全国小津安二郎ネットワーク

『映画芸術』第17巻第3号259号(1969年3月1日発行、映画芸術社、118頁)

佐藤忠男「小津安二郎作品のスタイル 小津安二郎の藝術(第二回)」(58-61頁)
※冒頭を一部引用する。
「すぐれた映画監督は、みんな、その作品にその監督固有のスタイルを持っているが、小津安二郎はそれがとくに極端であった。小津安二郎の映画を何本か観て、その演出の特徴を憶えた観客は、予備知識抜きでいきなり途中からフィルムを見せても、どれが小津安二郎の作品であるかをほぼ確実にあてることができるだろう。それほど、小津安二郎の演出には、彼のどの作品にも共通する一定のやり方があった。

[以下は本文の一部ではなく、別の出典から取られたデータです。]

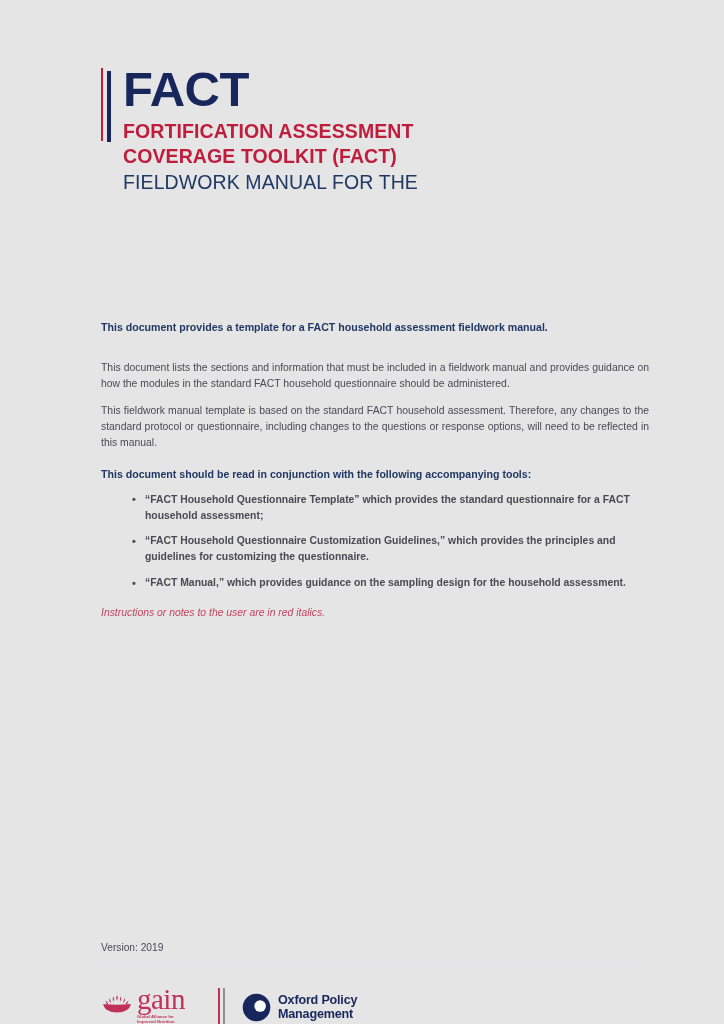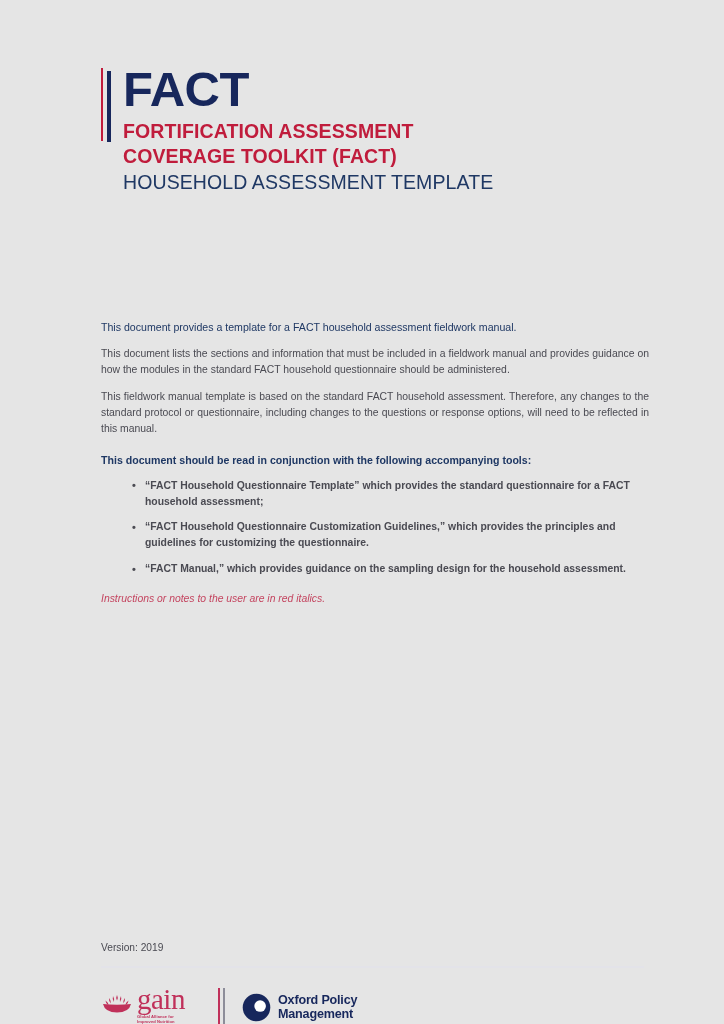--- a/index.html
+++ b/index.html
@@ -95,24 +95,24 @@
   
   .body-block {
     position: absolute;
     left: 101px;
     top: 320px;
     width: 548px;
   }
 
   .lead {
     font-size: 10.6px;
-    font-weight: normal;
+    font-weight: bold;
     color: #1f3864;
     line-height: 1.45;
-    margin-bottom: 11px;
+    margin-bottom: 25px;
   }
 
   p.para {
     font-size: 10.4px;
     line-height: 1.52;
     color: #4a4a52;
     text-align: justify;
     margin-bottom: 11px;
   }
 
@@ -278,21 +278,21 @@
       <div class="bar-group">
         <div class="bar-red"></div>
         <div class="bar-navy"></div>
       </div>
       <div class="wordmark">FACT</div>
     </div>
 
     <div class="title-block">
       <div class="title-red">FORTIFICATION ASSESSMENT</div>
       <div class="title-red">COVERAGE TOOLKIT (FACT)</div>
-      <div class="title-navy">HOUSEHOLD ASSESSMENT TEMPLATE</div>
+      <div class="title-navy">FIELDWORK MANUAL FOR THE</div>
     </div>
 
   </div>
 
   <div class="body-block">
 
     <div class="lead">This document provides a template for a FACT household assessment fieldwork manual.</div>
 
     <p class="para">This document lists the sections and information that must be included in a fieldwork manual and provides guidance on how the modules in the standard FACT household questionnaire should be administered.</p>
 

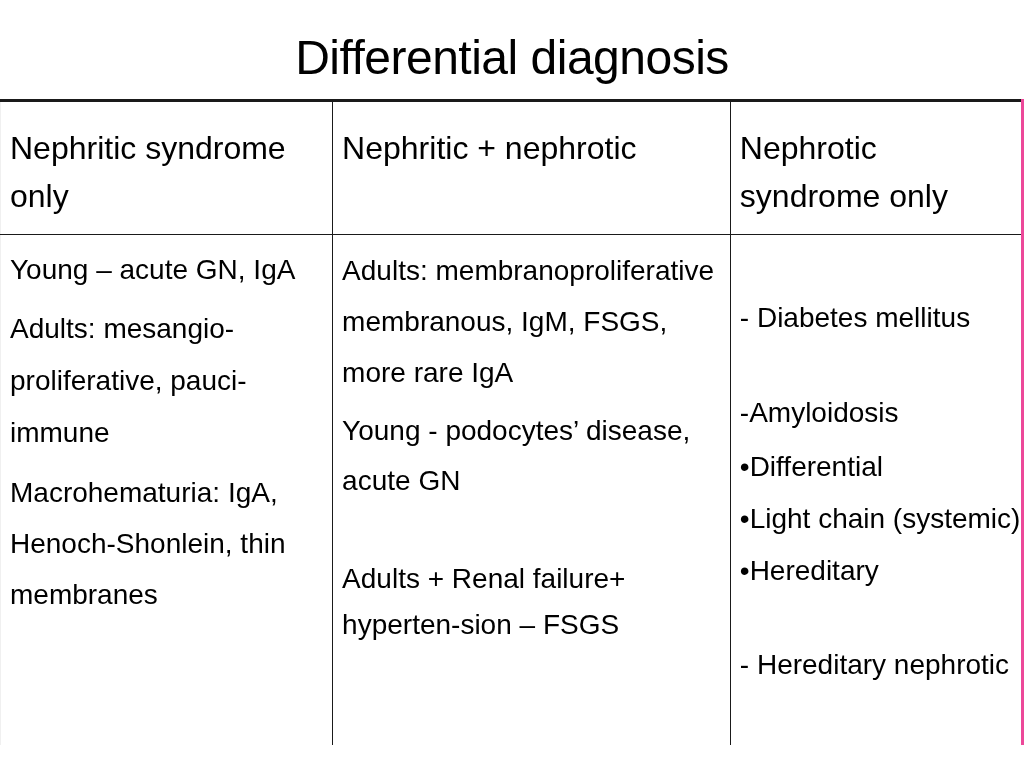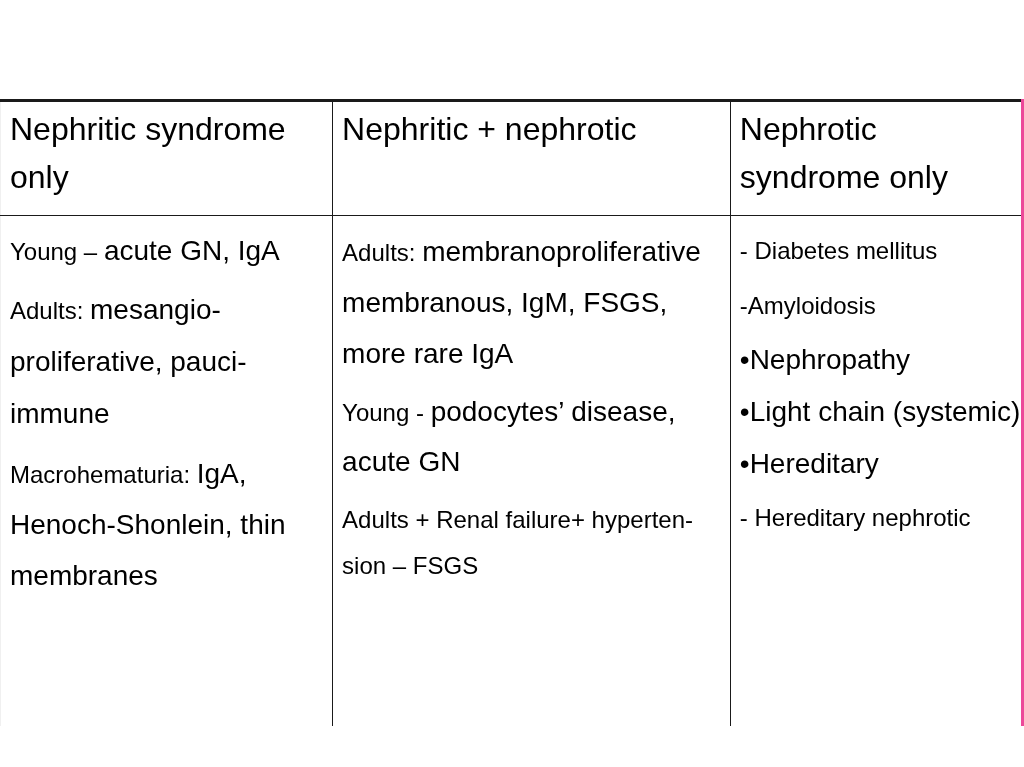--- a/index.html
+++ b/index.html
@@ -42,52 +42,53 @@
       border-right: 1.5px solid #1a1a1a;
     }
     table.dd td:first-child { border-left: 1px solid #f0f0f0; }
     table.dd td:last-child { border-right: 3px solid #ec4899; }
     table.dd tr.header td {
       border-top: 3px solid #1a1a1a;
       border-bottom: 1.5px solid #1a1a1a;
       height: 110px;
       font-size: 32px;
       line-height: 48px;
-      padding-top: 3px;
+      padding-top: 22px;
     }
     table.dd tr.sub td {
       border-bottom: 2px solid #1a1a1a;
       height: 54px;
       font-size: 32px;
       line-height: 54px;
       padding-top: 0;
     }
     table.dd tr.body td {
       height: 498px;
       padding-top: 12px;
     }
     .col1 { width: 324px; }
     .col2 { width: 388px; }
     .col3 { width: 285px; }
     .para {
       margin: 0 0 8px 0;
       line-height: 47px;
     }
-    .big { font-size: 24px; }
+    .big { font-size: 28px; margin-top: 48px; }
     .small { font-size: 28px; margin-top: 48px; }
     .bullet-line {
       font-size: 28px;
       line-height: 44px;
       margin: 0 0 8px 0;
     }
   </style>
 </head>
 <body>
 
 <div class="slide">
+  <div class="title">Differential diagnosis</div>
 
   <table class="dd">
     <colgroup>
       <col class="col1">
         <col class="col2">
         <col class="col3">
     </colgroup>
     <tbody>
         <tr class="header">
       <td>Nephritic syndrome only</td>
@@ -111,21 +112,21 @@
           <span class="big">Adults: </span><span class="small">membranoproliferative membranous, IgM, FSGS, more rare IgA</span>
         </div>
         <div class="para" style="line-height:46px;">
           <span class="big">Young - </span><span class="small">podocytes’ disease, acute GN</span>
         </div>
         <div class="para big" style="line-height:46px;">Adults + Renal failure+ hyperten-sion – FSGS</div>
       </td>
       <td>
         <div class="para big" style="line-height:46px;">- Diabetes mellitus</div>
         <div class="para big" style="line-height:48px;">-Amyloidosis</div>
-        <div class="bullet-line">•Nephropathy</div>
+        <div class="bullet-line">•Differential</div>
         <div class="bullet-line">•Light chain (systemic)</div>
         <div class="bullet-line">•Hereditary</div>
         <div class="para big" style="line-height:47px;">- Hereditary nephrotic</div>
       </td>
     </tr>
   </tbody>
     </table>
 </div>
 
 </body></html>

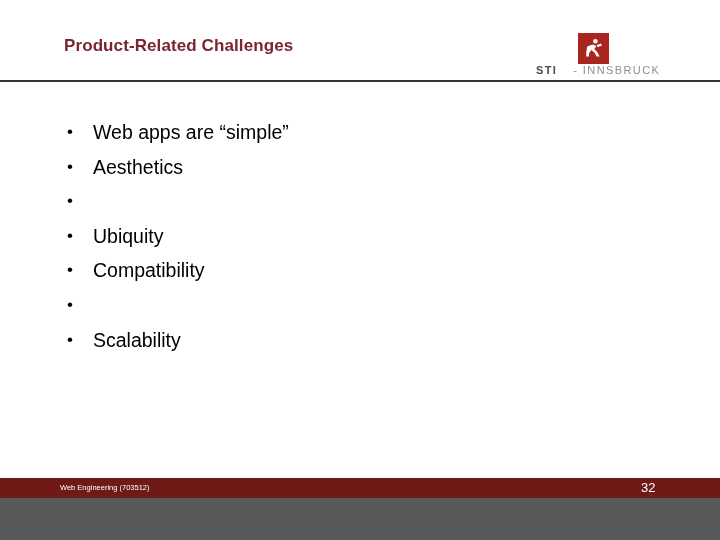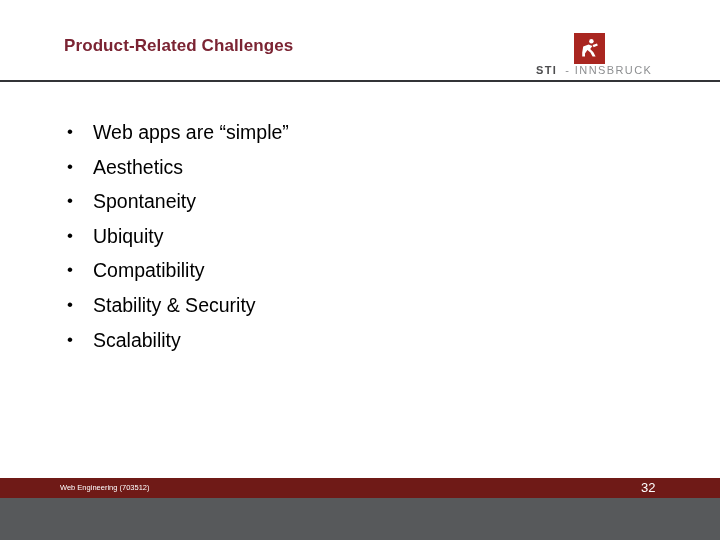--- a/index.html
+++ b/index.html
@@ -86,21 +86,21 @@
     letter-spacing: 1.4px;
     color: #4d4d4f;
   }
 
   #logo-innsbruck {
     font-family: "Liberation Sans", sans-serif;
     font-size: 11px;
     font-weight: normal;
     letter-spacing: 1.4px;
     color: #8d8f91;
-    margin-left: 8px;
+    margin-left: 16px;
   }
 
   
   #slide-body {
     position: absolute;
     left: 0;
     top: 82px;
     width: 720px;
     height: 396px;
   }
@@ -215,36 +215,34 @@
         <span class="bullet-text">Web apps are “simple”</span>
       </li>
 
       <li class="bullet-item">
         <span class="bullet-marker">•</span>
         <span class="bullet-text">Aesthetics</span>
       </li>
 
       <li class="bullet-item">
         <span class="bullet-marker">•</span>
-        <span class="bullet-text">Spontaneity</span>
       </li>
 
       <li class="bullet-item">
         <span class="bullet-marker">•</span>
         <span class="bullet-text">Ubiquity</span>
       </li>
 
       <li class="bullet-item">
         <span class="bullet-marker">•</span>
         <span class="bullet-text">Compatibility</span>
       </li>
 
       <li class="bullet-item">
         <span class="bullet-marker">•</span>
-        <span class="bullet-text">Stability &amp; Security</span>
       </li>
 
       <li class="bullet-item">
         <span class="bullet-marker">•</span>
         <span class="bullet-text">Scalability</span>
       </li>
 
     </ul>
   </div>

 彼が、生涯につくり出した五十三本の映画のうち、昭和二年のデビュー作「懺悔の刃」が時代劇であり、そえから昭和六年ごろまで、ソフィステケイティッド・コメディを主として二十本ほどの喜劇を撮っている。そのころまでは、まだ、のちに小津調と呼ばれる固有のスタイルは、それほどはっきりした形にはなっていないようである。ストーリーも、青春ものありナンセンスものあり、ペーソスを主としたものありで、いくらかのバラエティを持っていた。しかし、今日完全なかたちで見ることのできる小津作品のうちの最も古い作品である昭和六年の「東京の合唱」と、昭和七年の「生れてはみたけれど」には、すでに固有のスタイルをはっきりと認めることができるし、そのストーリーも、小津安二郎が生涯ほとんど、それだけを描き続けたといっていい、家庭における親と子、夫と妻のデリケートな感情のスケッチにかぎられていた。小津安二郎は、それ以来、昭和三十七年のさいごの作品である「秋刀魚の味」にいたるまで、同じスタイルと同じテーマにだけ固執し続けたので、批評家はしばしば、彼を、進歩がないと云って非難した。これに対して、彼は俺は豆腐屋だ、豆腐屋は油揚げやがんもどきぐらいはつくれるが、トンカツはつくれない、というジョークで応酬して、固有のスタイルとテーマを決して変えようとしなかった。」